11.  "THE  MYSTERIOUS  STRANGER"


"... Sidney Rigdon never saw Joseph Smith until December, 1830, the visit being prolonged into January, 1831. These two persons had never been within two or three hundred miles of each other until that period."
                           LDS Millennial Star, 1 November 1850.

"It is impossible to show any contact between Joseph Smith and Sidney Rigdon before the Book of Mormon was published...."
                                     B. H. Roberts, 1910.

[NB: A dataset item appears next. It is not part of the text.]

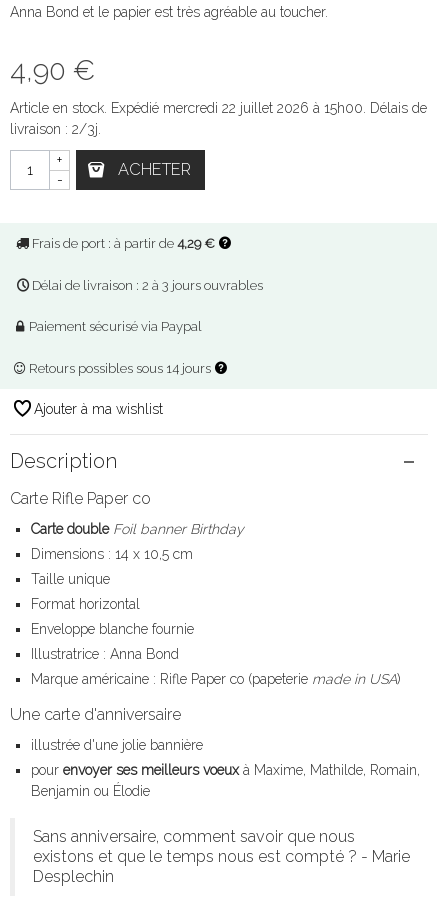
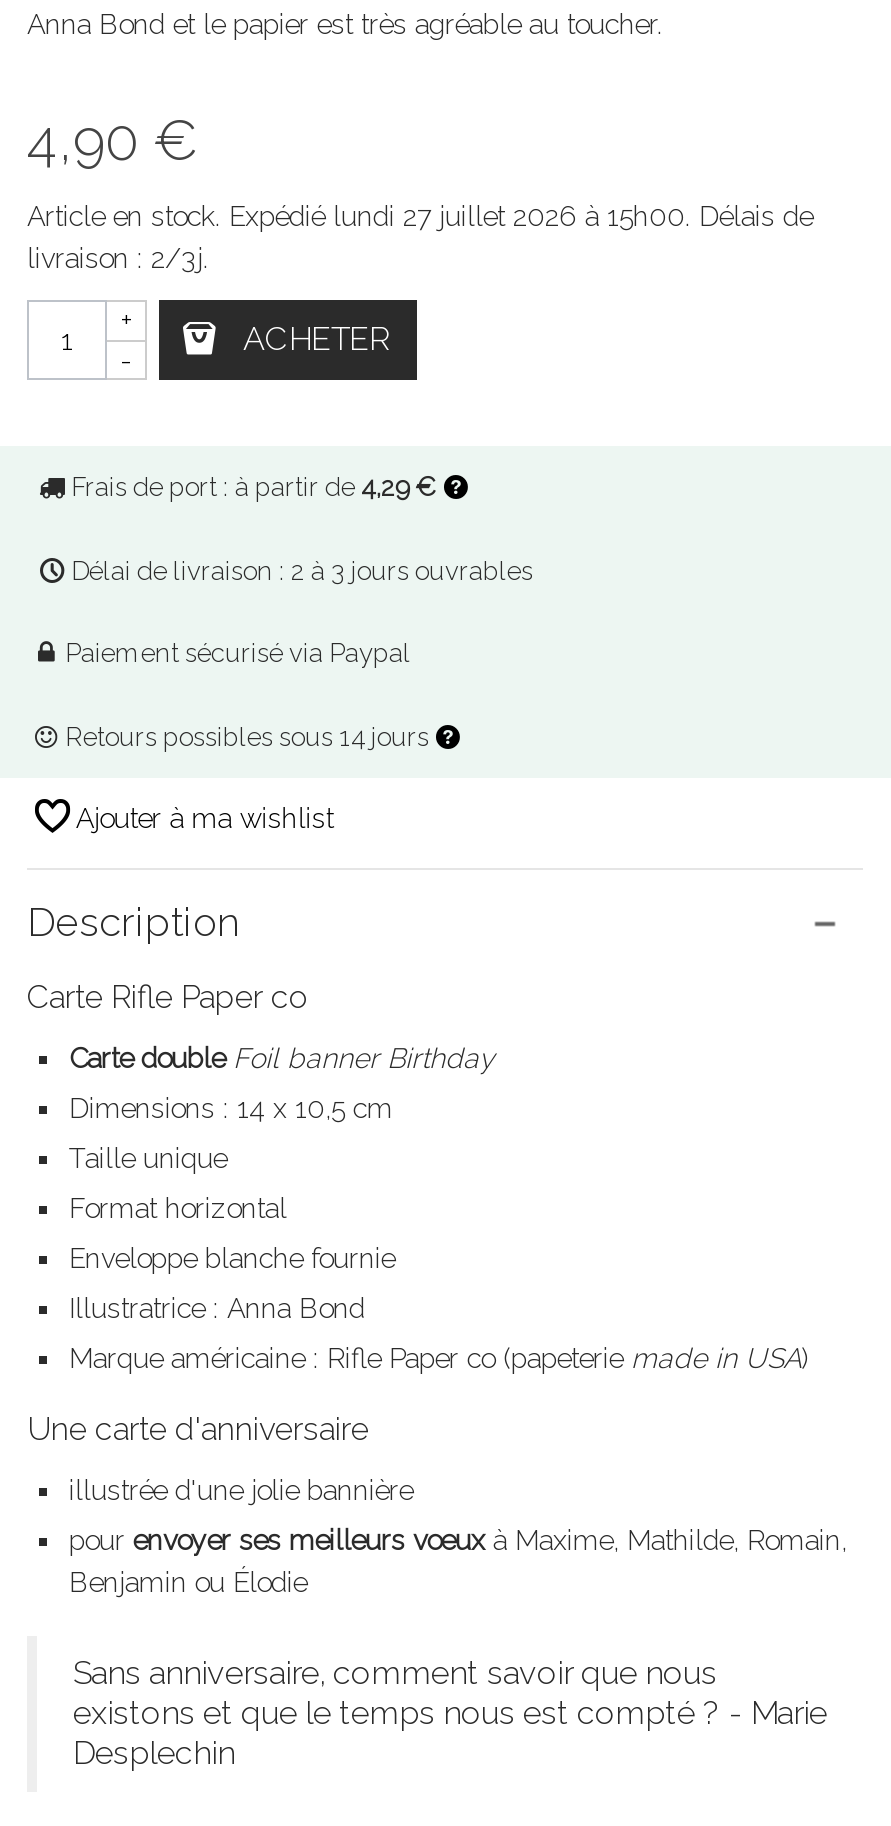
- Article en stock. Expédié mercredi 22 juillet 2026 à 15h00. Délais de
+ Article en stock. Expédié lundi 27 juillet 2026 à 15h00. Délais de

There is no question that Joseph Smith was fascinated by Indian mounds, ruins, legends and artifacts at an early age. Consider the words of his mother, Lucy:

"In the course of our evening conversations Joseph would give us some of the most ammusing (sic) recitals which could be immagined (sic)[.] he would describe the ancient inhabitants of this continent[,] their dress[,] their manner of traveling[,] the animals which they rode[,] the cities that were built by them[,] the structure of their buildings[,] with every particular of their mode of warfare[, and] their religious worship[,] as particularly as though he had spent his life with them[.]" 1
She goes on to say that this "and much more took place within the compass of one short year." By its place in the narrative, it seems clear that the "year" in question was both prior to Alvin Smith's death in November of 1823, and prior to Joseph's visit to the Hill Cumorah on 21/22 September that same year; therefore from about August of 1822, through August of 1823. 2 Needless to say, the beginning of this process fits perfectly with Orsamus Turner's recollection of similar "fireside consultations" involving Oliver Cowdery, Alvin, and Mother Smith, which he also says occurred prior to Alvin's death.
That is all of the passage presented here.